My Brief Affair with an '85

by Eric Beebe

Back in 2005, Lowrider Magazine was full of three things: scantily-clad women, classic cars inches off the ground, and the wisdom of the men who had attained both. Between the hype of Grand Theft Auto and my love of rap videos, I assured myself at twelve that these three things were the keys to success. The dream was fixing up El Dorados, Impalas, and Coup DeVilles to cruise low and slow around town.

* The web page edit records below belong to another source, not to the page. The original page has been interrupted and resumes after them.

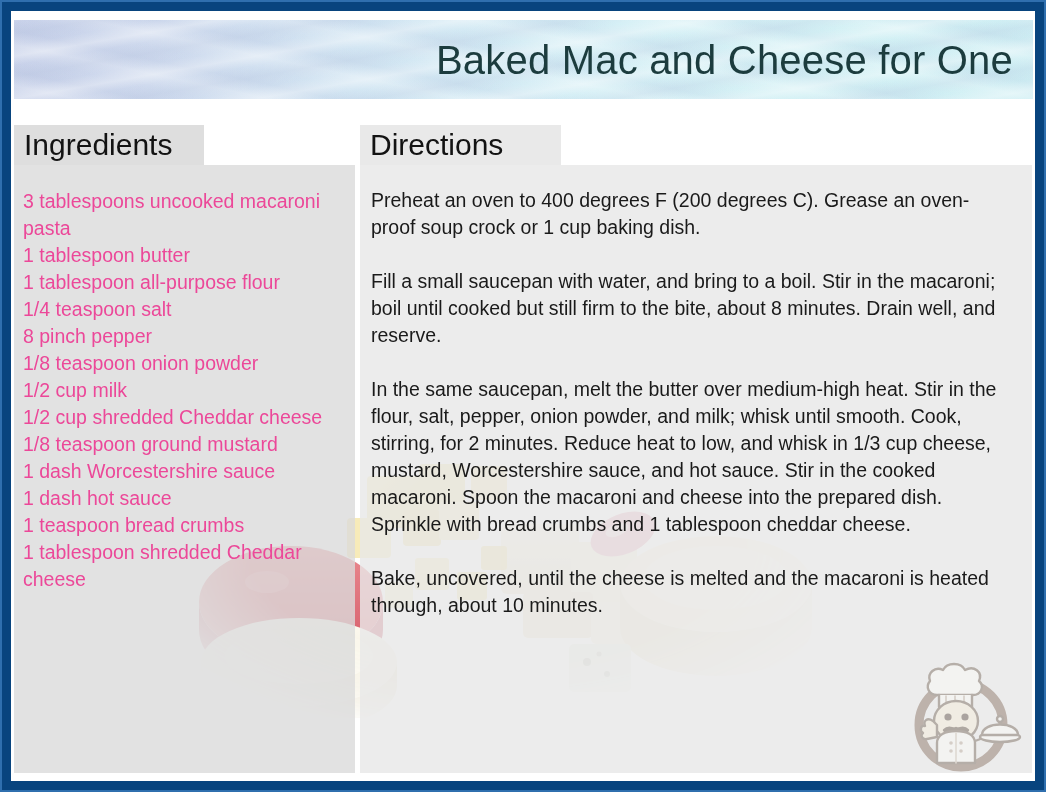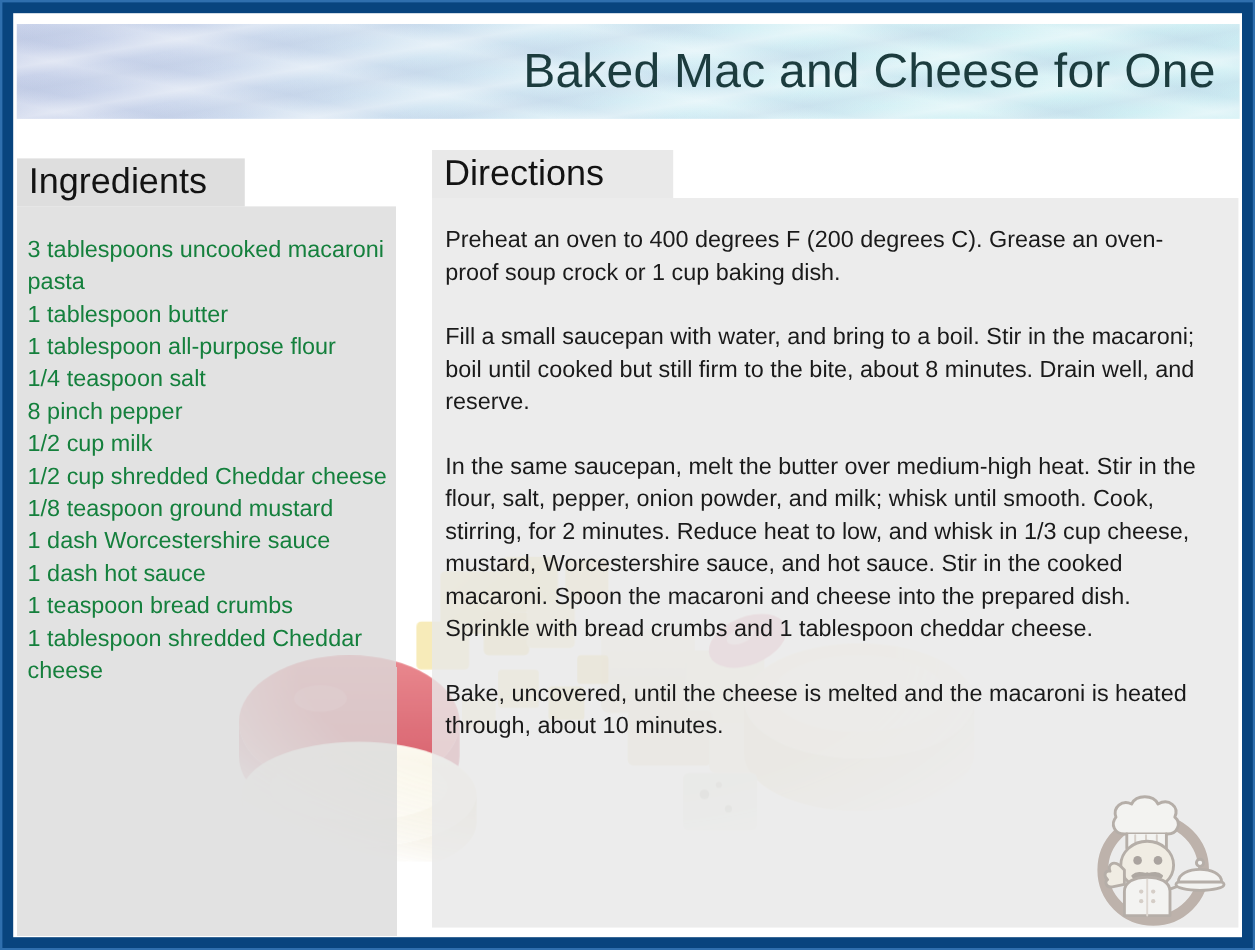--- a/index.html
+++ b/index.html
@@ -127,9 +127,8 @@
   .ingredients-panel {
     left: 3px;
     top: 114px;
-    width: 316px;
+    width: 341px;
     height: 648px;
-    margin-top: 7px;
   }
   .ingredients-panel .panel-head {
     width: 190px;

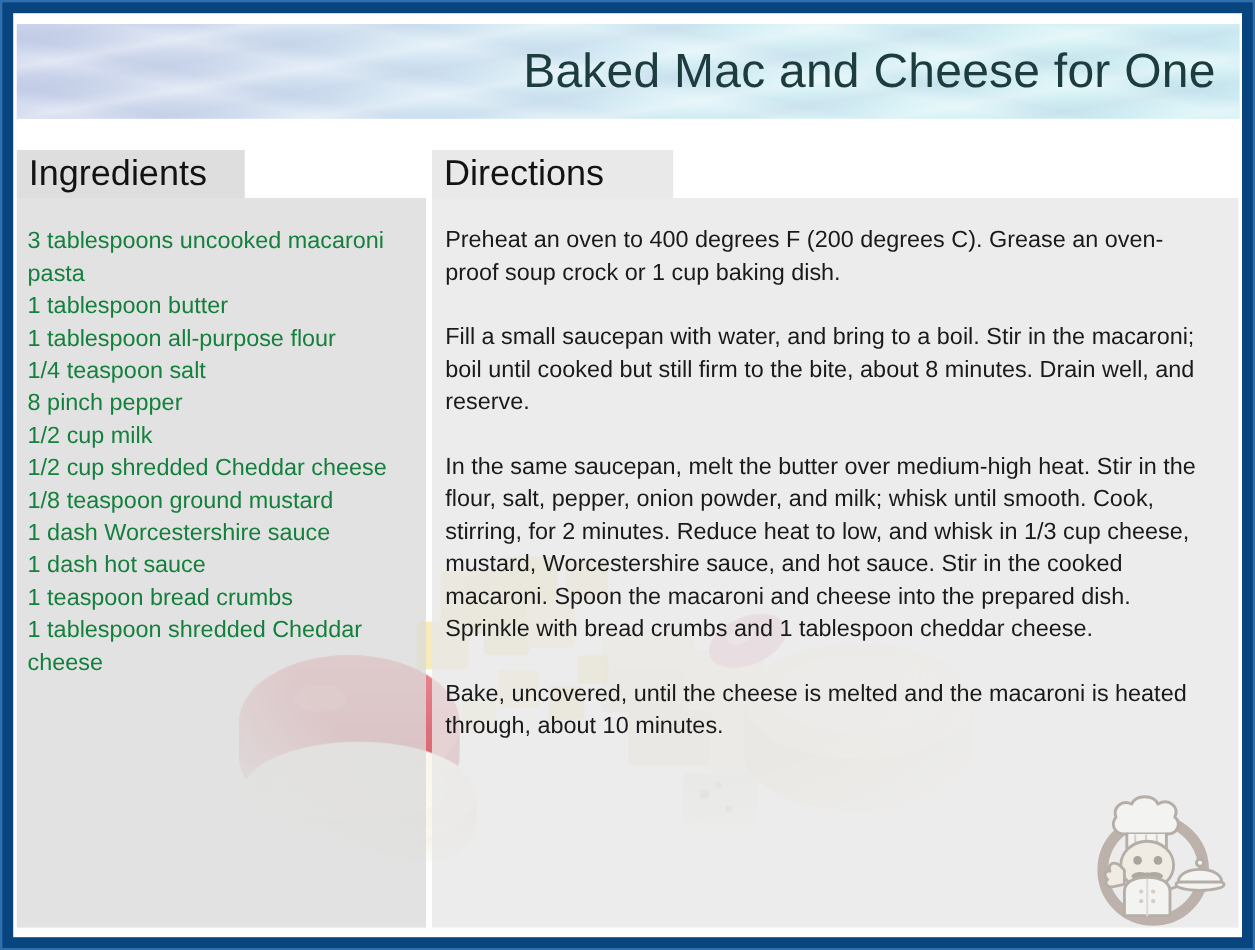--- a/index.html
+++ b/index.html
@@ -144,7 +144,7 @@
     right: 6px;
     font-size: 19.5px;
     line-height: 27px;
-    color: #15803d;
+    color: #ec4899;
   }
   .ingredient-item { margin: 0; }
 

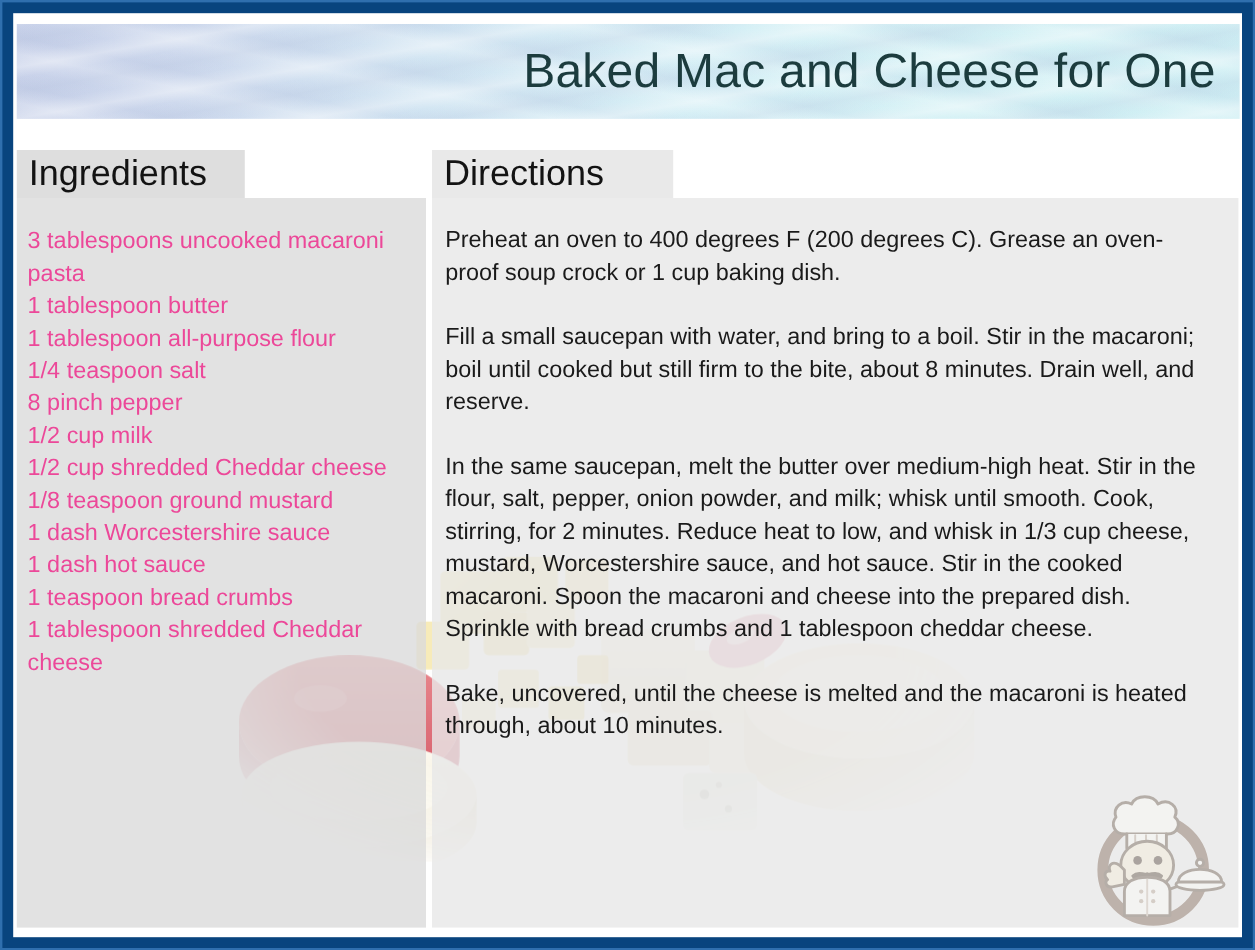--- a/index.html
+++ b/index.html
@@ -290,6 +290,7 @@
           <p class="ingredient-item">1 tablespoon all-purpose flour</p>
           <p class="ingredient-item">1/4 teaspoon salt</p>
           <p class="ingredient-item">8 pinch pepper</p>
+          <p class="ingredient-item">1/8 teaspoon onion powder</p>
           <p class="ingredient-item">1/2 cup milk</p>
           <p class="ingredient-item">1/2 cup shredded Cheddar cheese</p>
           <p class="ingredient-item">1/8 teaspoon ground mustard</p>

My grandma’s old ’85 Chevy S-10 was the closest thing within reach to a real lowrider. It was lower to the ground than most trucks like it I’d seen and would technically be an antique by the time I could drive it. The cab’s sun-bleached maroon interior was full of trash, and the ash tray still held an old cigarette butt or two from the years my grandma drove it. The grill was a matte grey plastic begging me to be replaced with metal and chrome. There was still a warped, dented section of the back bumper where my uncle Donald had once backed it into the barn my grandparents used to store trash and their lawn mower. I planned to restore it with his older brother, Kenny.

Worktimes flexed around Kenny’s night-shift sleep cycle and my juvenile aversion to scheduling. Set plans didn’t always succeed, but sometimes when I made spontaneous appearances at my grandparents’ house looking to work, my grandma would wake her son from his slumber. But our definitions of that work didn’t always align. I was a teenage idealist that saw every chain-link steering wheel and 8-ball shift knob in a magazine as something I could add to my ride, which might eventually make the S-10 worthy of car shows, music videos and a spot in Lowrider. Kenny, on the other hand, saw the semi-functional, forgotten machine losing its battle with rust under a tarp tent. When he taught me how to cut through steel with the blue- white blast of an oxy-acetylene torch, our thoughts were polar opposites. Mine: I can totally chop the top of the truck with this! His: there’ll be lots of bolts too rusted to unscrew.

One day Kenny and I removed the liner from the truck’s bed to reveal years of dirt and sediment piled over the neglected metal beneath. A nest of twine from one rodent or another lay balled up against the wheel well, so all I could think about when he handed me a broom was rat shit. He told me to get sweeping while he worked on the engine. I brushed the dirt out in shovel- worthy loads while my uncle screamed at parts under the hood and beat them with a wrench if they stumped him.

By high school, I had given up on the truck. I couldn’t pin it down to one reason why. Any time Kenny brought it up, I was always too busy with homework or the football team. I’d only joined to follow some friends, and after my parents’ coaxing. At that point the only people in school who cared about their cars the way I had were the same ones who bought the most expensive sports gear they would outgrow in a year, or the ones the shop teachers had to cut off after too many classes. The workings of cars remained arcane at best to me, and any less was menial labor. I found more satisfaction in the creative power of pen and paper than a wrench. My teenage libido found more pleasure in internet porn than it ever did with the ladies of Lowrider.

Once it became apparent I’d moved on, my grandparents paid to have the S-10 fixed as a gift. I wore the truck down, busted the illegal brake job from Kenny’s chosen mechanic, gave the back bumper an uncanny experience with a boulder instead of a barn, and drove it over every parking lot median I didn’t care to abide. I eventually handed the truck down to my brother with the door strips falling out and decals peeling off its sides.

By the time it was my youngest sister’s turn to inherit it, she all but refused. Between my dad using it for hauling mulch and the family history it had, we didn’t sell the S-10, but it barely had a purpose anymore. We gave it a spot behind the unkempt berry bushes in the back corner of our family’s property, where year by year it recessed into a canopy of birch and oak, nearly invisible to the world.